Ernst Jünger ist noch nicht vergessen. Der Mann im Wilflinger Forsthaus, der einmal im Jahr von Helmut Kohl besucht wurde. Vielleicht ist Jünger der umstrittenste deutsche Autor des 20. Jahrhunderts. Geboren 1895, gestorben 1998. Kampferprobt, der konservativen Revolution zugerechnet, hat er mit „Auf den Marmorklippen“ mindestens ein Buch geschaffen, das bleiben wird; von seinen Tagebüchern einmal ganz abgesehen, die bis heute im höchsten Maße schillernd, erschreckend, kalt, aber auch lesenswert sind.

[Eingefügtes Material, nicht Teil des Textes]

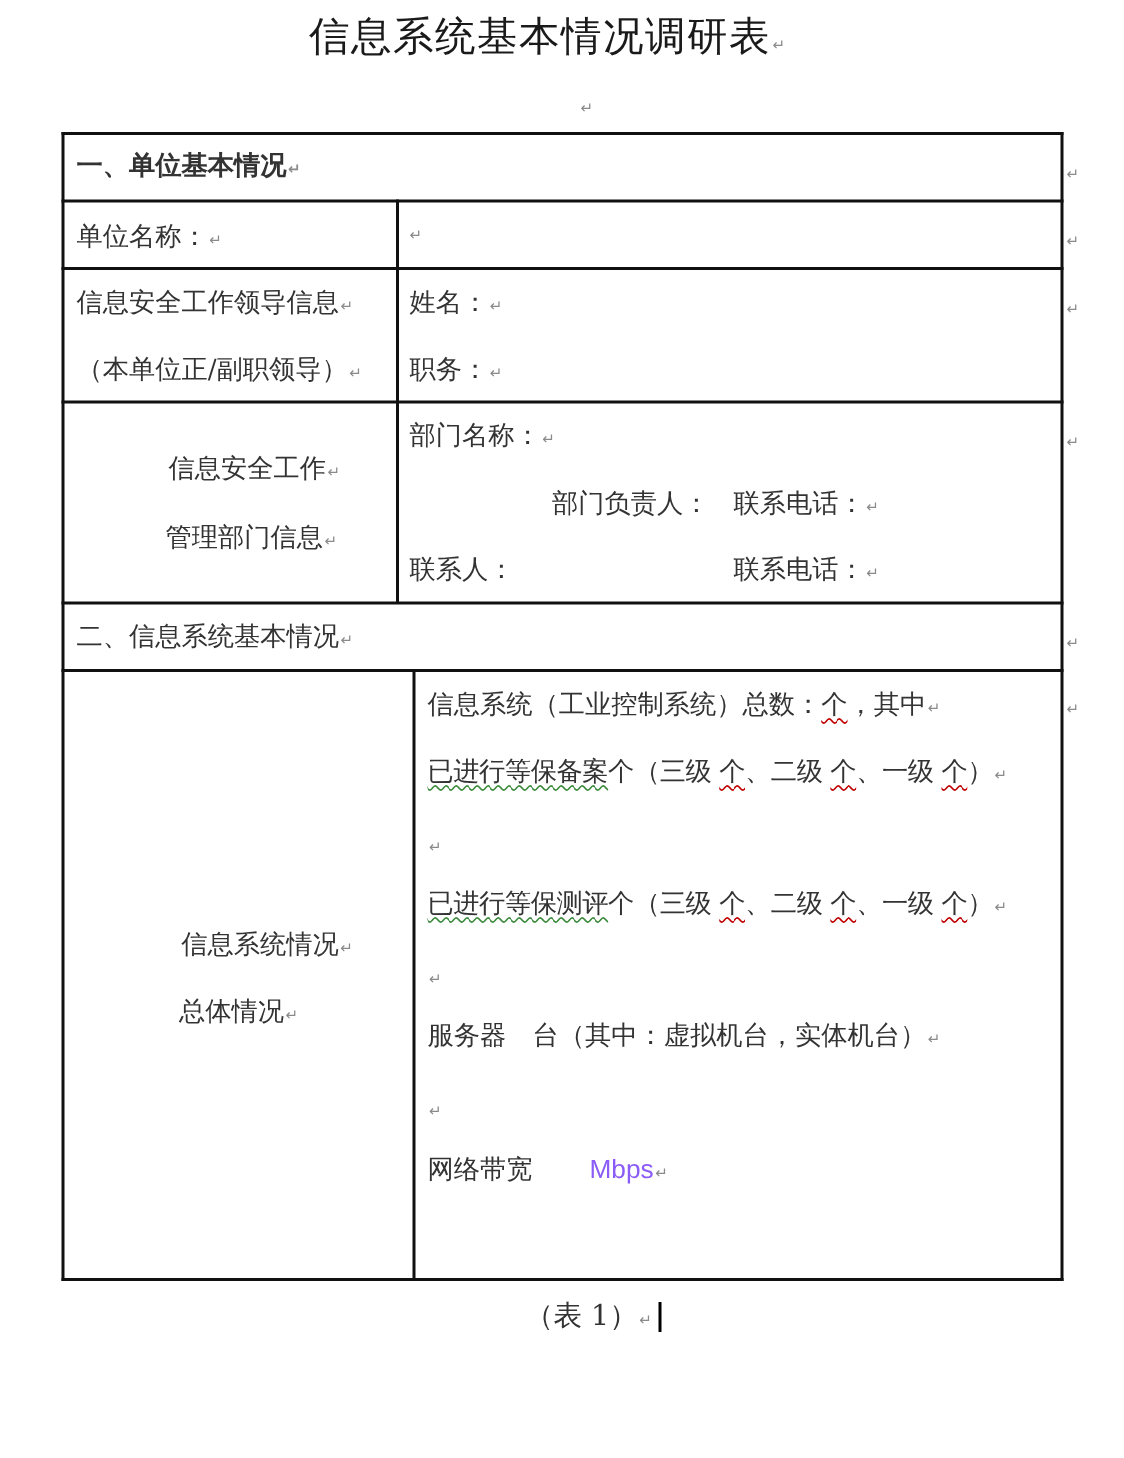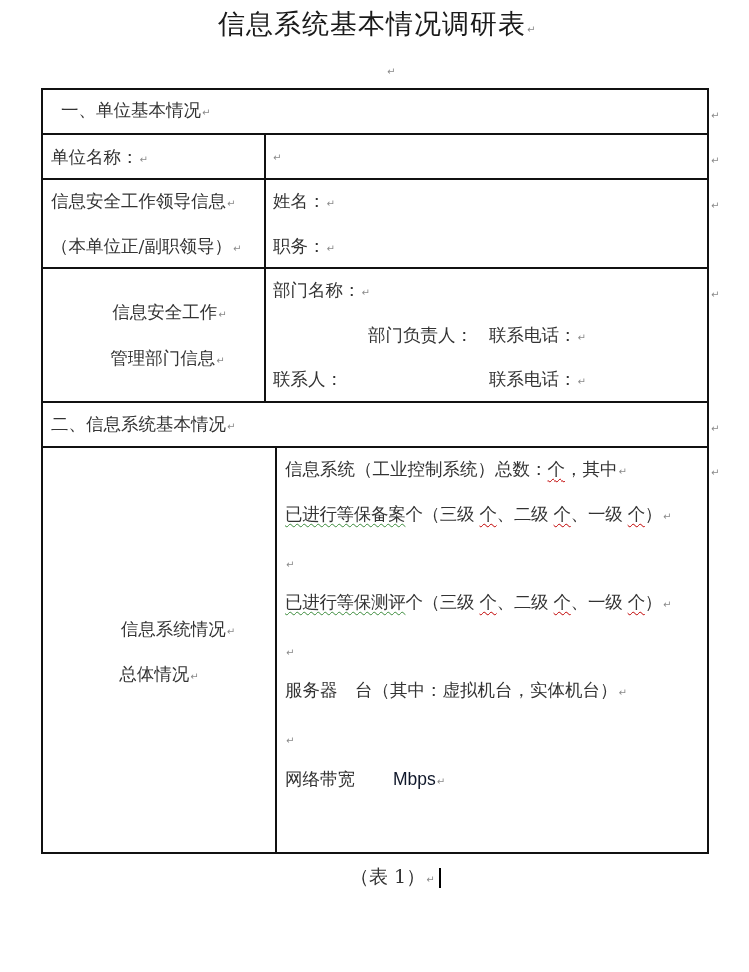--- a/index.html
+++ b/index.html
@@ -20,7 +20,7 @@
 </head>
 <body>
 
-<div class="abs title" style="left:218px; top:6px;">
+<div class="abs title" style="left:206px; top:6px;">
   <span>信息系统基本情况调研表</span><span class="pm">↵</span>
 </div>
 <div class="abs" style="left:386px; top:60px;">

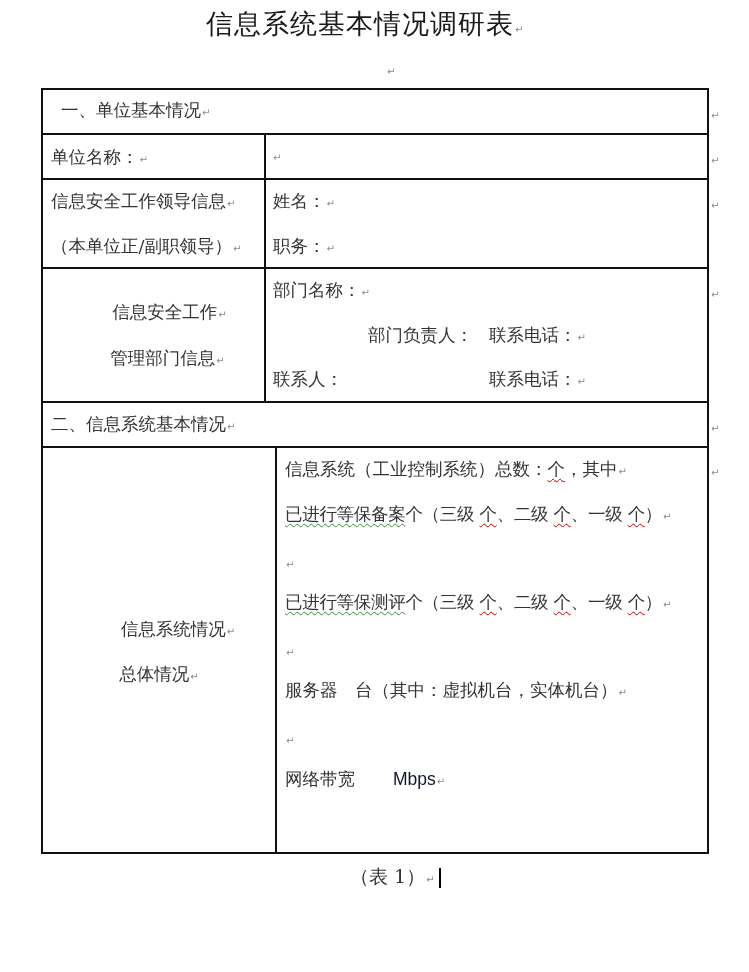--- a/index.html
+++ b/index.html
@@ -48,7 +48,7 @@
 <div class="abs" style="left:710px; top:417px;"><span class="pm">↵</span></div>
 <div class="abs" style="left:710px; top:461px;"><span class="pm">↵</span></div>
 
-<div class="abs txt" style="left:61px; top:98px;">
+<div class="abs txt" style="left:51px; top:98px;font-weight:bold;">
   <span>一、单位基本情况</span><span class="pm">↵</span>
 </div>
 

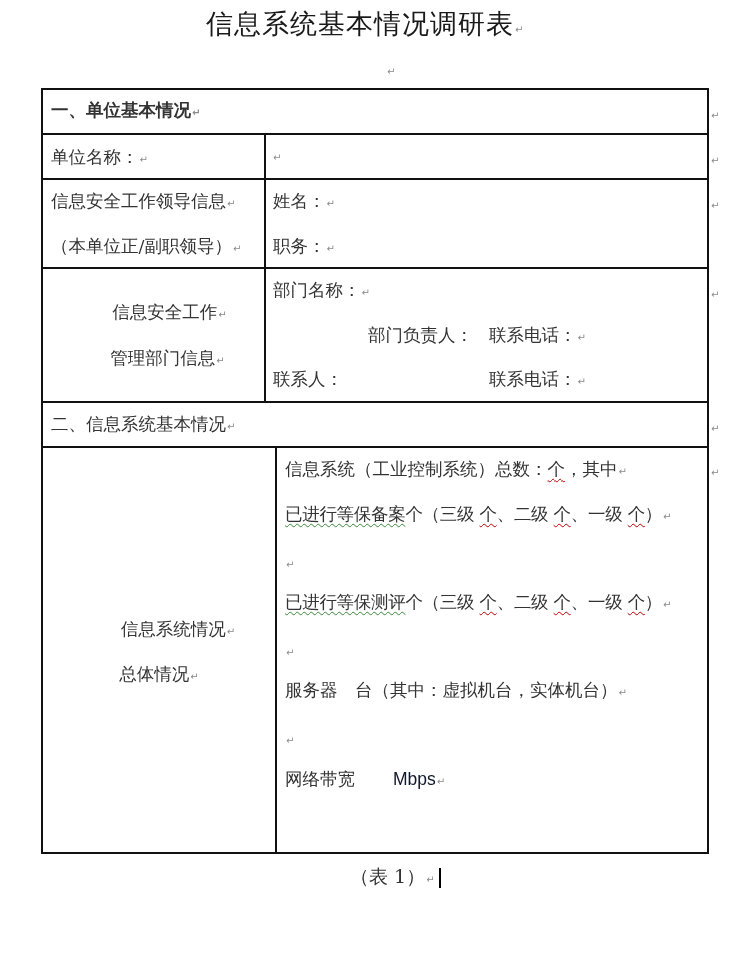--- a/index.html
+++ b/index.html
@@ -13,7 +13,7 @@
   .vline { position:absolute; width:1.5px; background:#111; }
   .wavy-red { text-decoration: underline wavy #c00000; text-decoration-thickness:1px; text-underline-offset:3px; }
   .wavy-green { text-decoration: underline wavy #3a8a3a; text-decoration-thickness:1px; text-underline-offset:3px; }
-  .sans { font-family:"Liberation Sans","DejaVu Sans",sans-serif; color:#0f172a; }
+  .sans { font-family:"Liberation Sans","DejaVu Sans",sans-serif; color:#8b5cf6; }
   .caret { display:inline-block; width:2px; height:20px; background:#000; vertical-align:middle; margin-left:4px; }
   .center { text-align:center; }
 </style>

Legendär sind Jüngers Tagebucheinträge während der deutschen Besatzungszeit in Paris. Dort lernte Jünger auch die französische Schriftstellerin Banine kennen, die einer reichen und einflussreichen Familie entstammte. Sie verliebte sich in ihn und führt Jünger in die Pariser Gesellschaft ein. Geboren 1905 in Baku, war Banine Anfang der 1920er-Jahre nach Paris emigriert. Jünger wahrte, eingedenk seiner Frau und seiner beiden Kinder in Deutschland, Abstand, obwohl auch er sich zu Banine hingezogen fühlte.
Ihr Tagebuch aus dieser Zeit ist erst kürzlich an die Öffentlichkeit gelangt. Sie erzählt darin von gemeinsamen Unternehmungen, eröffnet aber auch neue Perspektiven im Hinblick auf Jüngers Blick auf andere Autoren und über seine Haltung zum Nationalsozialismus. Sowohl für Jünger-Forscher als auch für historisch interessierte Leser von Interesse.